For my part, I take what I loved from my childhood and mix it with what my husband tells me he loved from his childhood. And we take a few things from each… then we try out different things on our kids like guinea pigs. I try to log what is delighted in while tossing aside what wasn’t anyone’s favorite. Sometimes you know it is an instant hit (like when Grandmama makes homemade donuts for everyone after cutting down Christmas trees on family property… and all ten grandkids devour them, declaring it to be a new annual must), while other times it takes a couple of tries to know that it has made the cut (like hosting weekly Advent meals… not because of any particular recipe, but because the energy of a mama wavers & wanes from time to time thanks to motherhood and hormones and any number of other things).
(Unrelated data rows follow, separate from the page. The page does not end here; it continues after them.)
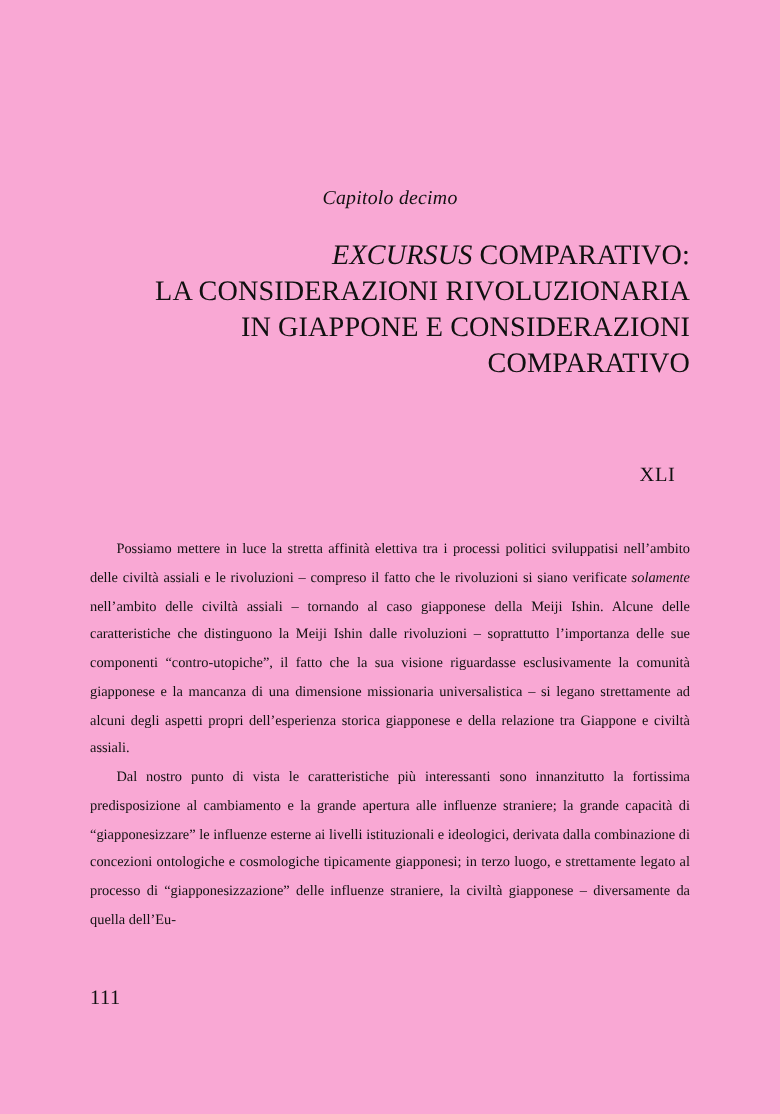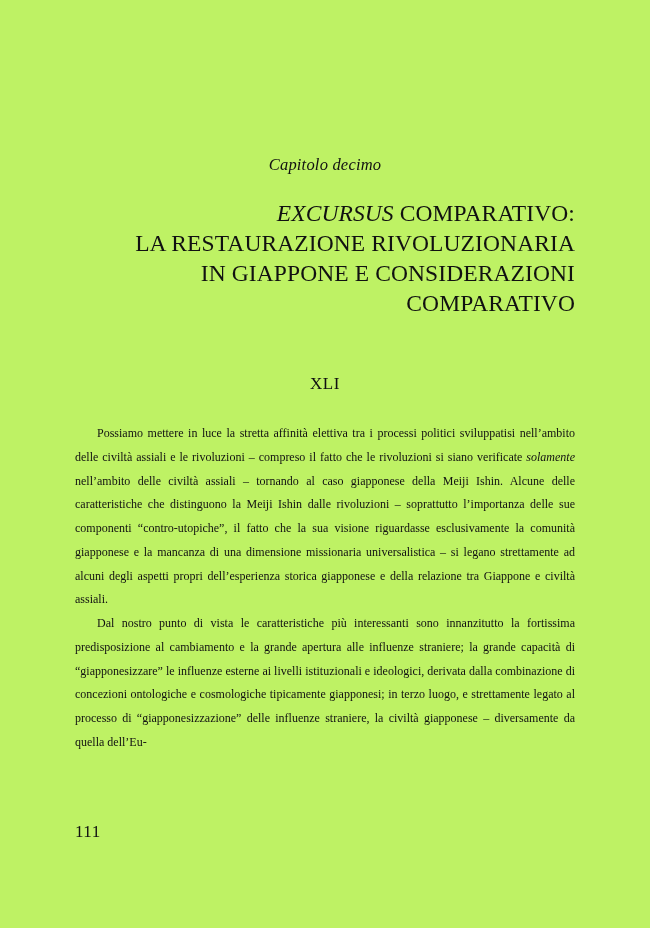--- a/index.html
+++ b/index.html
@@ -16,7 +16,7 @@
     position: relative;
     width: 650px;
     height: 928px;
-    background: #bef264;
+    background: #f9a8d4;
     overflow: hidden;
     box-sizing: border-box;
   }

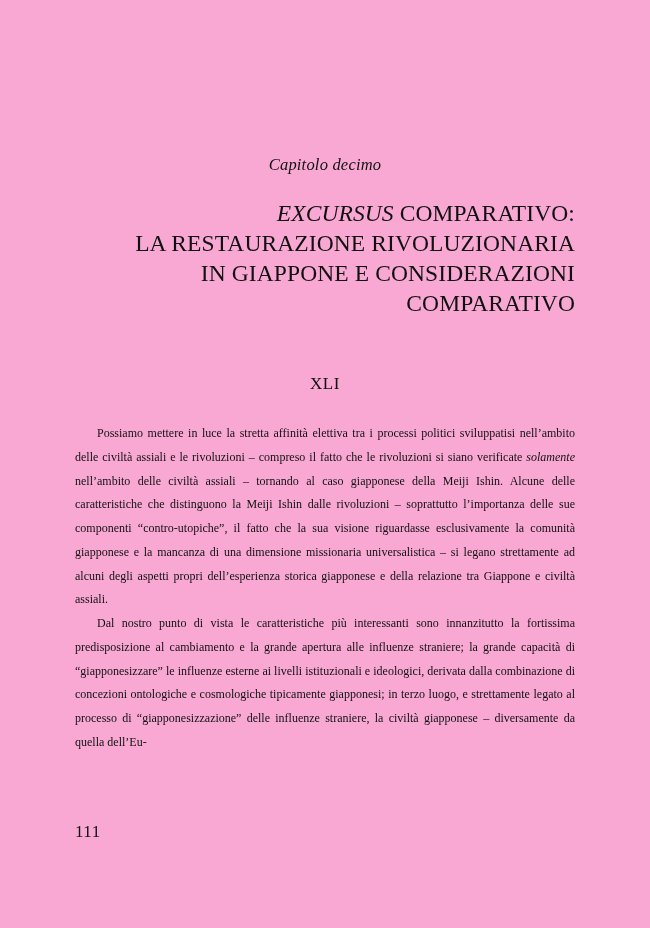--- a/index.html
+++ b/index.html
@@ -107,7 +107,7 @@
 
     <h1 class="chapter-title">
       <span class="title-line"><span class="excursus">EXCURSUS</span><span> COMPARATIVO:</span></span>
-      <span class="title-line">LA RESTAURAZIONE RIVOLUZIONARIA</span>
+      <span class="title-line">LA CONSIDERAZIONI RIVOLUZIONARIA</span>
       <span class="title-line">IN GIAPPONE E CONSIDERAZIONI</span>
       <span class="title-line">COMPARATIVO</span>
     </h1>

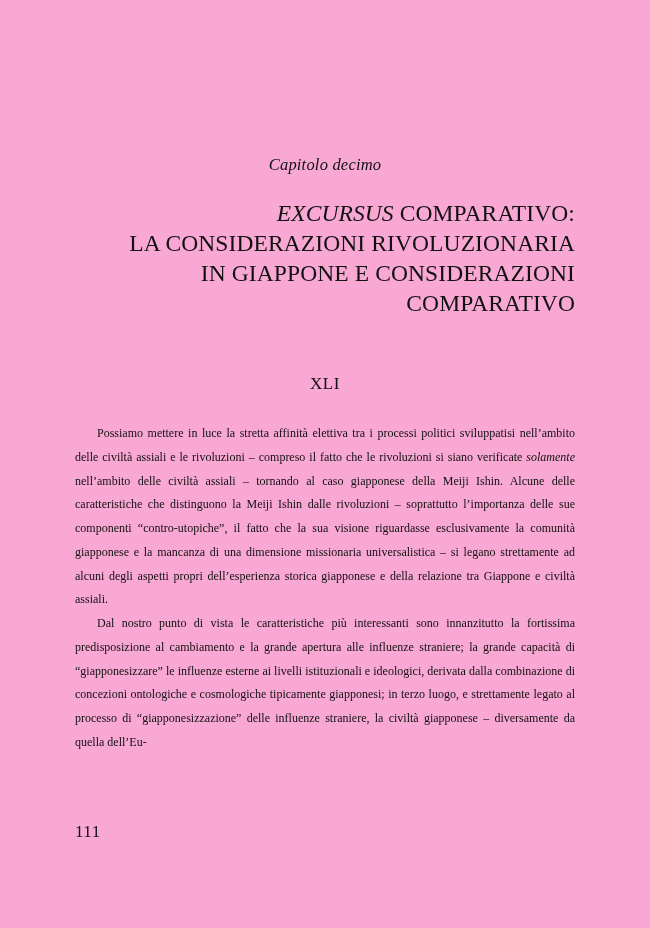--- a/index.html
+++ b/index.html
@@ -57,9 +57,9 @@
 
   
   .section-number {
-    margin: 0;
+    margin: 12px;
     padding-top: 56px;
-    text-align: center;
+    text-align: right;
     font-size: 17px;
     letter-spacing: 0.6px;
     color: #111111;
So I am learning. Growing. Trying. Often succeeding. And praising the Lord for the lot of it. He is good. I am only fourteen years into my own specific homemaking, but I helped my mother before that, so I might be a couple of decades into it. And honestly, sometimes He gives me something as simple as a cranberry to remind me that this is good. From stories to memories to recipes ~ these are the things of which memories, traditions, cultures are made.